Description Enrico Scholz 2005-01-18 15:25:47 UTC
Description of problem:

See
http://www.securityfocus.com/archive/1/351758/2004-01-27/2004-02-02/0
https://www.redhat.com/archives/fedora-devel-list/2004-March/msg00492.html

| + /usr/lib/rpm/check-rpaths
| WARNING: file '/usr/lib/gphoto2_port/0.5.1/libgphoto2_port_serial.so' contains an invalid rpath '/var/tmp/gphoto2-2.1.5-root/usr/lib' in [/var/tmp/gphoto2-2.1.5-root/usr/lib]
| WARNING: file '/usr/lib/gphoto2_port/0.5.1/libgphoto2_port_usb.so' contains an invalid rpath '/var/tmp/gphoto2-2.1.5-root/usr/lib' in [/var/tmp/gphoto2-2.1.5-root/usr/lib]

or

| $ readelf -d /usr/lib/gphoto2/*/libgphoto2_agfa_cl20.so
| 0x0000000f (RPATH)                      Library rpath: [/usr/src/build/467105-i386/install/usr/lib]
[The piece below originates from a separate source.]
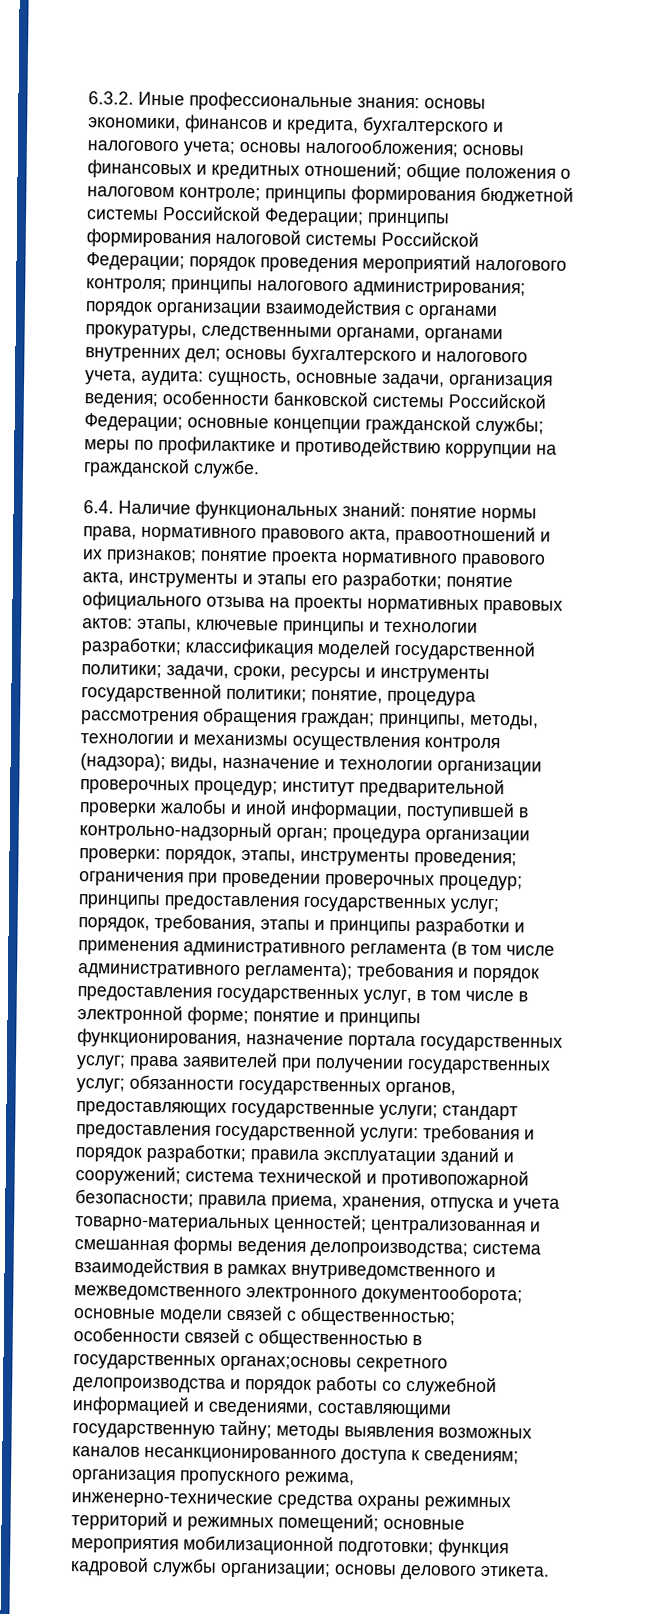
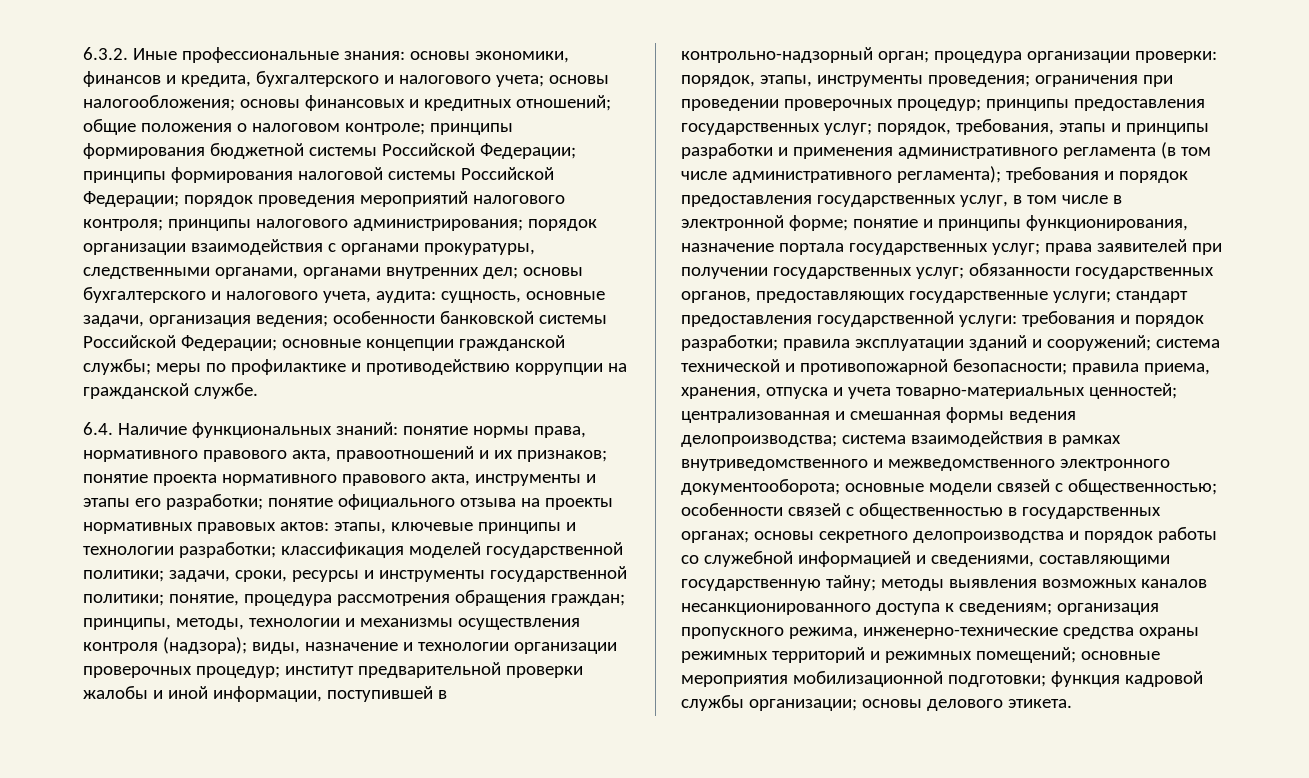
- особенности связей с общественностью в государственных органах;основы секретного делопроизводства и порядок работы со служебной информацией и сведениями, составляющими государственную тайну;
+ особенности связей с общественностью в государственных органах; основы секретного делопроизводства и порядок работы со служебной информацией и сведениями, составляющими государственную тайну;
Version-Release number of selected component (if applicable):

gphoto2-2.1.5-3

Comment 1 Tim Waugh 2005-03-24 11:07:40 UTC
*** Bug 152008 has been marked as a duplicate of this bug. ***

Comment 2 Enrico Scholz 2005-03-24 12:34:11 UTC
Created attachment 112288 [details]
Fix for RPATH build problem (it causes some unpackaged files, which can be solved easily)

Fix is trivial and can be described by the following words: "Never use
%makeinstall, 'make DESTDIR=$RPM_BUILD_ROOT' is the better solution".

Comment 3 Michael Schwendt 2005-03-24 12:39:49 UTC
Created attachment 112289 [details]
proposed spec fix

Attached patch fixes it. On Rawhide, however, OpenJade causes a fatal error, so
I've only done a test-build on FC3.

Comment 4 Tim Waugh 2005-03-24 14:27:03 UTC
Thanks, I used the patch from comment #3.